Airbus Defence and Space at Stevenage was responsible for the spacecraft’s super precision guidance and control system as well as the powerful on-board computers needed to process the torrent of data it will produce.
The ‘eye’ of Gaia’s camera has the most sensitive set of light detectors ever assembled for a space mission. It is also the largest focal plane array ever to be flown in space and contains a mosaic of 106 large area, high performance Charged Coupled Device (CCD) CCD91-72 image sensors, which are custom designed, manufactured and tested by UK company e2v. Without these image sensors the Gaia mission would not be possible.

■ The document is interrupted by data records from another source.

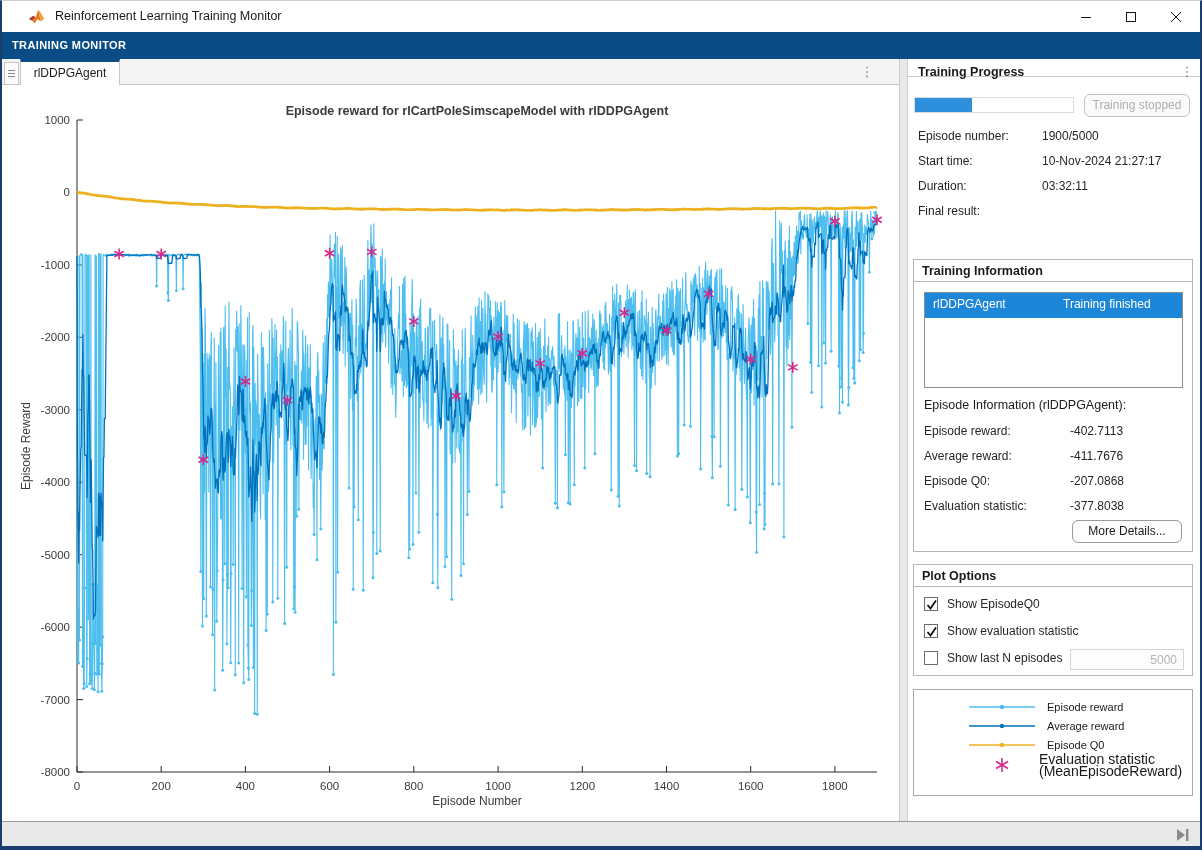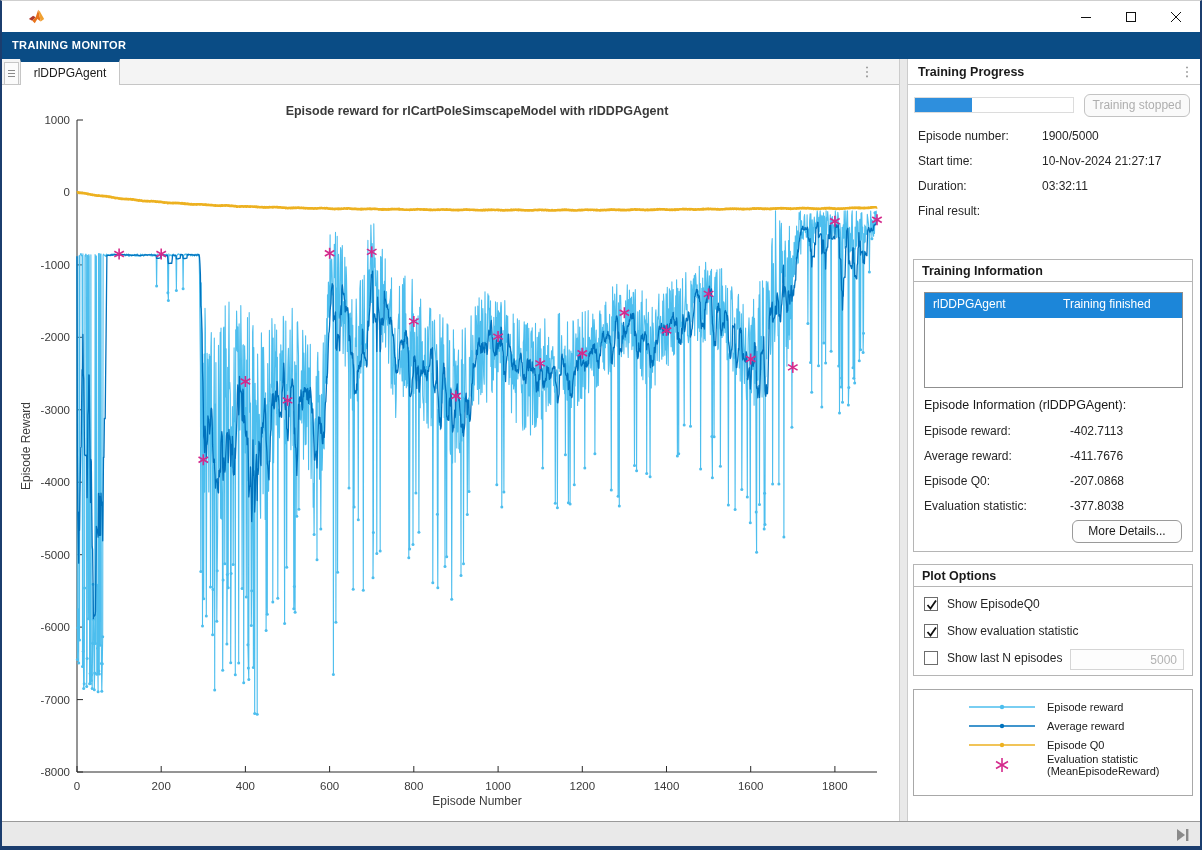"Reinforcement Learning Training Monitor" span.title { html: none -> <span>Reinforcement Learning Training Monitor</span> }
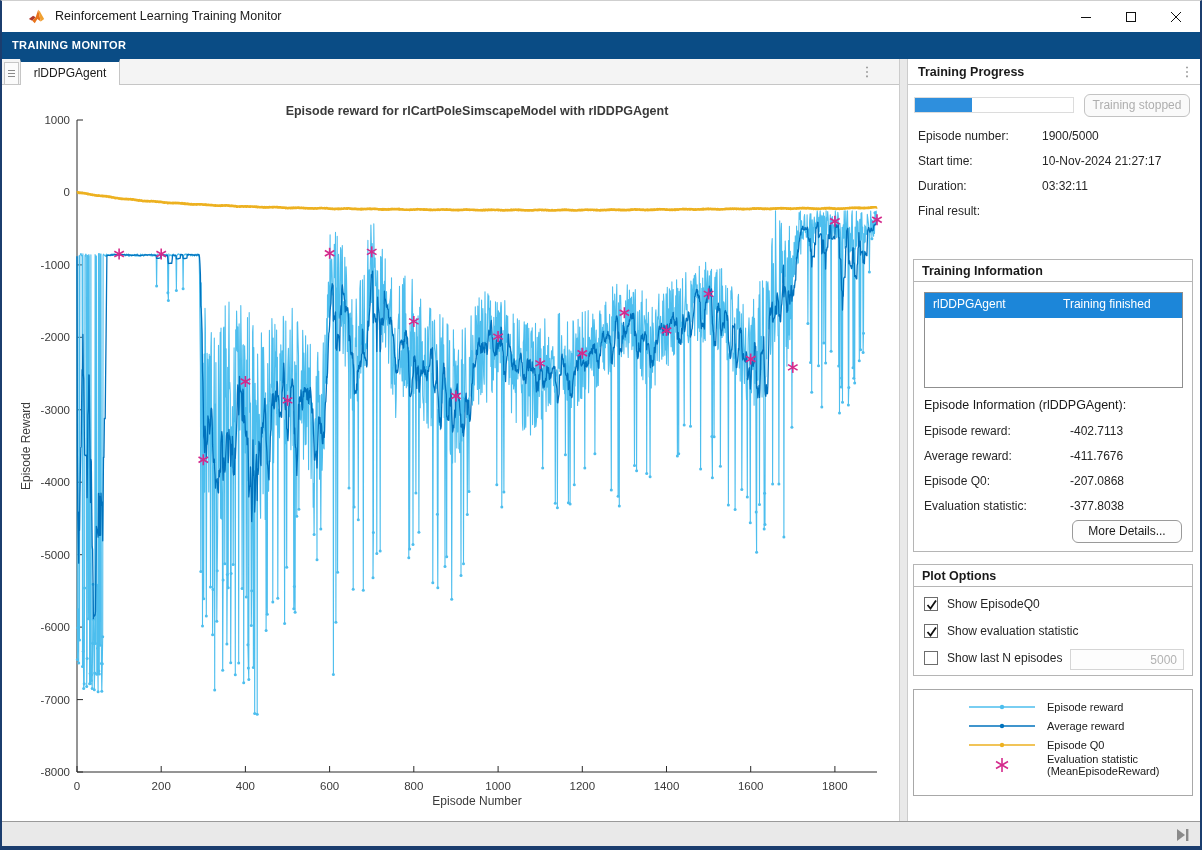"Training Progress" .rp-header { height: 26px -> 18px }
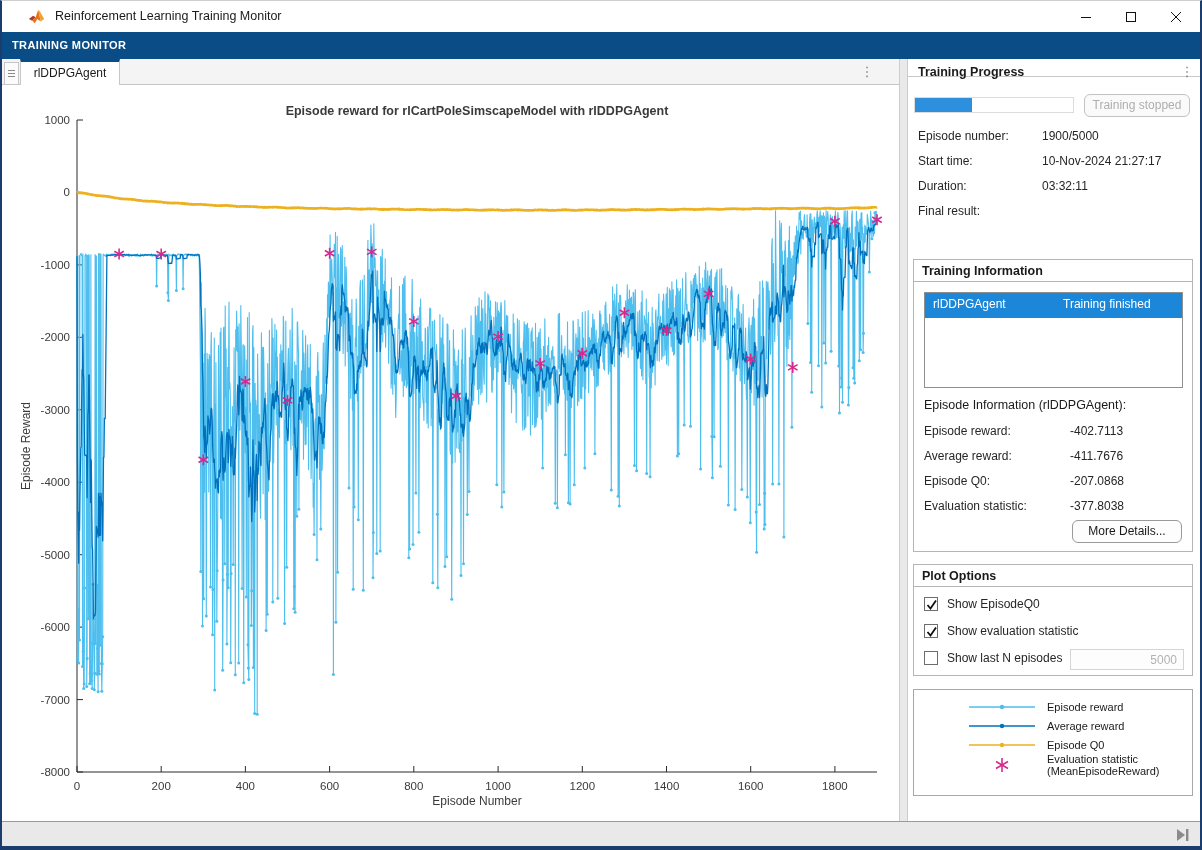"Evaluation statistic" .leg-label2 { font-size: 11px -> 14px; margin-left: 12px -> 4px }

These detectors were calibrated with the Gaia electronics at Mullard Space Science Laboratory.
SciSys UK Ltd is responsible for the spacecraft’s operational simulator.
Gaia data will be processed and analysed ready for release to the scientific community and public at six data centres, including one in the UK, operating software developed and tested by a consortium of 400 people across Europe, including some 50 people at 6 Institutes in the UK (Cambridge, UCL-MSSL, Leicester, Edinburgh, The Open University, STFC RAL Space and Bristol).
University College London’s Mullard Space Science Laboratory (MSSL) has a major role in spectroscopic science, and in conjunction with The Open University, is involved in software development including architecture, integration and validation, pre-processing development, spectra extraction and calibration.
The UK hosts the Cambridge data processing centre, where the Gaia imaging data are processed. These data provide brightness, colour, and position information, which enable the core Gaia science, determining distances motions and the intrinsic properties of each star. Gaia also has a spectrograph, to measure the radial velocities of 300 million stars, delivering their complete 3-D positions and 3-D velocities. The spectra will be processed at the French data centre, using software in part developed in the UK.